Entries taken from a collection
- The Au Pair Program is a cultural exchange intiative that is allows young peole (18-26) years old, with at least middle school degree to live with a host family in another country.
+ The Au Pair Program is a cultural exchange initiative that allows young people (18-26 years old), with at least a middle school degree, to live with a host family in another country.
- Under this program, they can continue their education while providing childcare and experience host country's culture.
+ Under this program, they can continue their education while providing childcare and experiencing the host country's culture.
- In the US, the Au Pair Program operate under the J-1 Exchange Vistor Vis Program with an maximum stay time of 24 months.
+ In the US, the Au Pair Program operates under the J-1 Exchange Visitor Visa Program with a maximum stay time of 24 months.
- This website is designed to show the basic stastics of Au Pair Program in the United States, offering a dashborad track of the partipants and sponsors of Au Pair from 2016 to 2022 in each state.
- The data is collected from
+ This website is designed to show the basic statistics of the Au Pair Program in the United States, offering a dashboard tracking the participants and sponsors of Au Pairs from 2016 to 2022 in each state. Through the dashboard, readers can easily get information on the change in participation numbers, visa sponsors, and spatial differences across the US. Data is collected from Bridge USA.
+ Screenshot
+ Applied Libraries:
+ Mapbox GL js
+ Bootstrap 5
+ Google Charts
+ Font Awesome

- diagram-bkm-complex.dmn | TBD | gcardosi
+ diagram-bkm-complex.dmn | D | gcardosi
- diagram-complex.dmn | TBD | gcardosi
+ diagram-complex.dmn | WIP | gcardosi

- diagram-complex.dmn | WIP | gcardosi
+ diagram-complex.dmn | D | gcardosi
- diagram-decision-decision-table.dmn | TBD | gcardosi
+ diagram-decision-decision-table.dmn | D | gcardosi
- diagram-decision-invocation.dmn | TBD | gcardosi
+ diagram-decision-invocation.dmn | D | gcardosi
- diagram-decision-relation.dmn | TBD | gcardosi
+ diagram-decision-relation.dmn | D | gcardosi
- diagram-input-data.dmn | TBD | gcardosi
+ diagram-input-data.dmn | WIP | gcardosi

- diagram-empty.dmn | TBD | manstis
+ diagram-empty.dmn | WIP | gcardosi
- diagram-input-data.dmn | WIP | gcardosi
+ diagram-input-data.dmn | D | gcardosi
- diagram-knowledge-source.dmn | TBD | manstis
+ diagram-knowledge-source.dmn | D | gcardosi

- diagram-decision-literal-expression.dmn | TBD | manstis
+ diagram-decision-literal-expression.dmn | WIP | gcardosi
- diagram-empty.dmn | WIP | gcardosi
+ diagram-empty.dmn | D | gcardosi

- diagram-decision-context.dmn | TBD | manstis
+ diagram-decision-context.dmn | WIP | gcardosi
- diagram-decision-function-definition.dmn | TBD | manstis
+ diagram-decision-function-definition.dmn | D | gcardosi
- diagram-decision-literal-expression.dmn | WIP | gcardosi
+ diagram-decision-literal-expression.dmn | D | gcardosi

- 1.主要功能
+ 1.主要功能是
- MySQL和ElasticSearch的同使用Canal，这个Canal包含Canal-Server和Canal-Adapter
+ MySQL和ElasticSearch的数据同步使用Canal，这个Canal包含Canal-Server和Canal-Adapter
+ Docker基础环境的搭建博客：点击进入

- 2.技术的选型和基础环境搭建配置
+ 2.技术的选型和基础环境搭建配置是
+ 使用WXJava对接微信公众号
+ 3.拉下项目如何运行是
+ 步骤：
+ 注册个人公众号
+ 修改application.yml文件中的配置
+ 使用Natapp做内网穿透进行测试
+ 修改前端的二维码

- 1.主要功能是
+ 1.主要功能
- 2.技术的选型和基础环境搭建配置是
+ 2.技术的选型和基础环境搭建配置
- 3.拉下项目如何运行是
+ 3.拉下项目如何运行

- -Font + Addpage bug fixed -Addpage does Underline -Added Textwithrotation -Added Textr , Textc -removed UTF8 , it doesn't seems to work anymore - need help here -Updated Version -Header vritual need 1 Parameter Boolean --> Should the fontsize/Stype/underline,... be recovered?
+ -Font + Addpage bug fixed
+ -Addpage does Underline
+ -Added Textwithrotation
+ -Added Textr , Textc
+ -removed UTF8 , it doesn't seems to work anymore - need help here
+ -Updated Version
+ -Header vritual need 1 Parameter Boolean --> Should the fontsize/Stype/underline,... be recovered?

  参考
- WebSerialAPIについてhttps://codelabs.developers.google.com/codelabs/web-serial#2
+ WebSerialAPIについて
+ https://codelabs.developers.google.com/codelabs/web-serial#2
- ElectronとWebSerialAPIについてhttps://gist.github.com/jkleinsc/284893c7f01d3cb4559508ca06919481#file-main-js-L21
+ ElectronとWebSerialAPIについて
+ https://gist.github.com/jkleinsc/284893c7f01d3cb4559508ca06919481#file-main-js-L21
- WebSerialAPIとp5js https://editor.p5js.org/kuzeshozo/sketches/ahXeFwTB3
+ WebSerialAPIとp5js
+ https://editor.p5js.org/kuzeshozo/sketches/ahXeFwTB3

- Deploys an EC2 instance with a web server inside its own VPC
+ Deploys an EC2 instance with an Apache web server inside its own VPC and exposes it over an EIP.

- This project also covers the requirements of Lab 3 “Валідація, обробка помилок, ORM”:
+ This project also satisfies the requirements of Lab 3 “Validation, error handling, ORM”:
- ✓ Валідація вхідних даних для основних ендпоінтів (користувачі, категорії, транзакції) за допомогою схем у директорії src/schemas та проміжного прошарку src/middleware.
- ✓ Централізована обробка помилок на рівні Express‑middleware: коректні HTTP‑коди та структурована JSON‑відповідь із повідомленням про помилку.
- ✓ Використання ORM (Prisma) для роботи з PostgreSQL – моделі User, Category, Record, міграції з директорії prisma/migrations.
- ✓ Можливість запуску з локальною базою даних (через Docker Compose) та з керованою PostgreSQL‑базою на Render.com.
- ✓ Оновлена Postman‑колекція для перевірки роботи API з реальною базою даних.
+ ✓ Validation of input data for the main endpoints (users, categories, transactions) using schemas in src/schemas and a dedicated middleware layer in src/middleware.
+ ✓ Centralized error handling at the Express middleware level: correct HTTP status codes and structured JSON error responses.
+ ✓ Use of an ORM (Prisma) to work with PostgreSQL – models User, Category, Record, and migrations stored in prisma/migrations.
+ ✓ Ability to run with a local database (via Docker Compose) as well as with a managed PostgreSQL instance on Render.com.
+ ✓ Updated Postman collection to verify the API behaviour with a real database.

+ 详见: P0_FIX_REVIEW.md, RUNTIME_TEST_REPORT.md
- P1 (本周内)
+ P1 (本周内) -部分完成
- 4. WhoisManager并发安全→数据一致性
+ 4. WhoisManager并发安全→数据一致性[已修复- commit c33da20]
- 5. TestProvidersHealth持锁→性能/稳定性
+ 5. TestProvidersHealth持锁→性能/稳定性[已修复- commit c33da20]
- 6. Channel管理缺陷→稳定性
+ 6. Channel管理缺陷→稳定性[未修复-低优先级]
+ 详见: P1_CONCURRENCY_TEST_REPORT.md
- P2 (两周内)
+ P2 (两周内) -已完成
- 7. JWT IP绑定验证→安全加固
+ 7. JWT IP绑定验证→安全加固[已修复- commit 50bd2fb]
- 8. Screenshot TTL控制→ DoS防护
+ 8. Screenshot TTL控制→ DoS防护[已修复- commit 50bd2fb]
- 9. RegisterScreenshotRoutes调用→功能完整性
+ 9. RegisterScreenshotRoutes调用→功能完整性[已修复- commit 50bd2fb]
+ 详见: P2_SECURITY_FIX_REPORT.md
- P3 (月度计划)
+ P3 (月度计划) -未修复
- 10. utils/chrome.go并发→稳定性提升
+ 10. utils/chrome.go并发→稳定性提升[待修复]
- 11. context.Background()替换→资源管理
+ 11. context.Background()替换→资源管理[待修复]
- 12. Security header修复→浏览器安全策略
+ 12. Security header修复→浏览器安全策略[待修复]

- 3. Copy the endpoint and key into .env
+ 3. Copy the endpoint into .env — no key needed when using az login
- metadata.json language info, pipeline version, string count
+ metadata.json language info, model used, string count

TRY IT
Copy out each line of the data above, exactly, if it lies between the line holding "- ✓ Валідація" and the line holding "layer in src/middleware.", inclusive; copy no other line.

WRITTEN SOLUTION
- ✓ Валідація вхідних даних для основних ендпоінтів (користувачі, категорії, транзакції) за допомогою схем у директорії src/schemas та проміжного прошарку src/middleware.
- ✓ Централізована обробка помилок на рівні Express‑middleware: коректні HTTP‑коди та структурована JSON‑відповідь із повідомленням про помилку.
- ✓ Використання ORM (Prisma) для роботи з PostgreSQL – моделі User, Category, Record, міграції з директорії prisma/migrations.
- ✓ Можливість запуску з локальною базою даних (через Docker Compose) та з керованою PostgreSQL‑базою на Render.com.
- ✓ Оновлена Postman‑колекція для перевірки роботи API з реальною базою даних.
+ ✓ Validation of input data for the main endpoints (users, categories, transactions) using schemas in src/schemas and a dedicated middleware layer in src/middleware.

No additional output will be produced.